Un chien, un chat, une nounou, une villa avec piscine, double garage, une familiale et une voiture de sport. Ils ont tout et ne rêvent plus de rien. Du coup plus de désir non plus.
Les enfants sont couchés. La nounou est partie. Ils se mis au lit de bonne heure avec un cheese and wine, les yeux rivés sur leurs écrans respectifs.
- Tu regardes quoi ma chérie?
- Un téléfilm de Noël: "Retour à Monkeycrest ". C'est nul.
- Ça raconte quoi?
- Un gars qui est parti à Washington et qui revient dans sa ville natale pour sauver un refuge pour animaux d'un promoteur qui veut construire un hôtel cinq étoiles. Il retrouve son amour de jeunesse qui est vétérinaire.
- Il est gay?
- Non, c'est une vétérinaire. Et toi? Tu regardes quoi?

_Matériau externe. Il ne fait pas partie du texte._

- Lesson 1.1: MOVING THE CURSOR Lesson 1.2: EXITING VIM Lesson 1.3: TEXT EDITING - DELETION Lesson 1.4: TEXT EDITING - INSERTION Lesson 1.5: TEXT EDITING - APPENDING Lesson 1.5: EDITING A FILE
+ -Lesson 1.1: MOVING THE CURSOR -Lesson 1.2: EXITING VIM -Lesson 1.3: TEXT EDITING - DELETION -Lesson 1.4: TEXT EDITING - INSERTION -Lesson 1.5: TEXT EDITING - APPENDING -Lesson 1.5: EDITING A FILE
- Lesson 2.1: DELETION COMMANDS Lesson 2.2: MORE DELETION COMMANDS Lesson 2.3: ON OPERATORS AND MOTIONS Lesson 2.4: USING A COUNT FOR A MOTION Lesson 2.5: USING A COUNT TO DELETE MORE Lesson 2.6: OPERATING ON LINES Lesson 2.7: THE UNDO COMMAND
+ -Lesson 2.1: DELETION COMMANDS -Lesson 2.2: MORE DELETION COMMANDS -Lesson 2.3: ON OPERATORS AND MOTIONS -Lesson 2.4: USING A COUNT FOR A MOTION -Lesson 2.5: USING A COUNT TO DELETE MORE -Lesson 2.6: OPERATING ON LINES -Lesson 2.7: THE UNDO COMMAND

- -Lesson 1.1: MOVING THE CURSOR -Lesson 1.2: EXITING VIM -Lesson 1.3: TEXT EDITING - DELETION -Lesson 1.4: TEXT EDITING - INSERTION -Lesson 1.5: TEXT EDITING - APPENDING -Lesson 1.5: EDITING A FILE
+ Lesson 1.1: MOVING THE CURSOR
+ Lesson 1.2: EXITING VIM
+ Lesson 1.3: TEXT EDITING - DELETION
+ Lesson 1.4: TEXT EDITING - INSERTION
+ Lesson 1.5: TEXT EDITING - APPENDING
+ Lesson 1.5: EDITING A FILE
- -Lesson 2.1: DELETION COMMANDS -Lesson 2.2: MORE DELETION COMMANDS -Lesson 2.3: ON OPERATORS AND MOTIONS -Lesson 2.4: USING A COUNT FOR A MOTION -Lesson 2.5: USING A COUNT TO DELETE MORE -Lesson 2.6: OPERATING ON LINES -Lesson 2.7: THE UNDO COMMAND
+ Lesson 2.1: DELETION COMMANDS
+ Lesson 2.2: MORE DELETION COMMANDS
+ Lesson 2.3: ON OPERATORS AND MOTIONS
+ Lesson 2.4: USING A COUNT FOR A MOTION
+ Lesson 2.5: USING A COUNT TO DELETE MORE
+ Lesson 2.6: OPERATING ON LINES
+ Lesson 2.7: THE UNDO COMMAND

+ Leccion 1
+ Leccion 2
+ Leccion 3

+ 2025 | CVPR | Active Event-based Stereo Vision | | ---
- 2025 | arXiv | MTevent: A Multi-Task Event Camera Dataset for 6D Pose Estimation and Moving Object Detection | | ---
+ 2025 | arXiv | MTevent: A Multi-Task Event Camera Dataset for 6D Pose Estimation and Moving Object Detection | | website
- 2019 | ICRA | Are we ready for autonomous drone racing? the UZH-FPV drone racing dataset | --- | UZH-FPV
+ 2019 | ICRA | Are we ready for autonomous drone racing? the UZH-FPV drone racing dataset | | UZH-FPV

- Un porno de Noël : " Uber Heat". C'est nul.
- Ça raconte quoi?
- Un livreur qui a chaque fois qu'il fait une course, tombe sur des clientes en chaleur. Des clients aussi. Parfois les deux. Ça finit en touze chez le Père Noël qui a commandé des pizzas pour tous ses lutins et toutes ses elfes.
- Il est bi?
- Non, il est fauché et attend ses étrennes.
- Tu veux une gâterie?
- Non, je suis rincé, je vais dormir. Tu veux encore un peu de cheddar?
- Non, je vais pas tarder à éteindre. Je suis claquée. Joyeux Noël, mon chéri.
- Joyeux Noël ma chérie.
Le lendemain, lorsque la nounou est arrivée pour prendre son service, elle n'a trouvé ni enfants, ni parents. Juste une note :
Chère Mary Beth, ne vous inquiétez pas nous allons bien. Nous avons déposé les enfants chez leurs grands-parents, et sommes partis faire des triplés en Laponie. Nous devenions des vieux cons avant l'heure. C'est ça aussi, la magie de Noël : Partir sur un coup de tête, briser la glace, courir avec la langue ouverte pour attraper les flocons de neige, retrouver l'enfant qui est en chacun de nous. On ne sait pas quand on revient, on a pas planifié, pour une fois...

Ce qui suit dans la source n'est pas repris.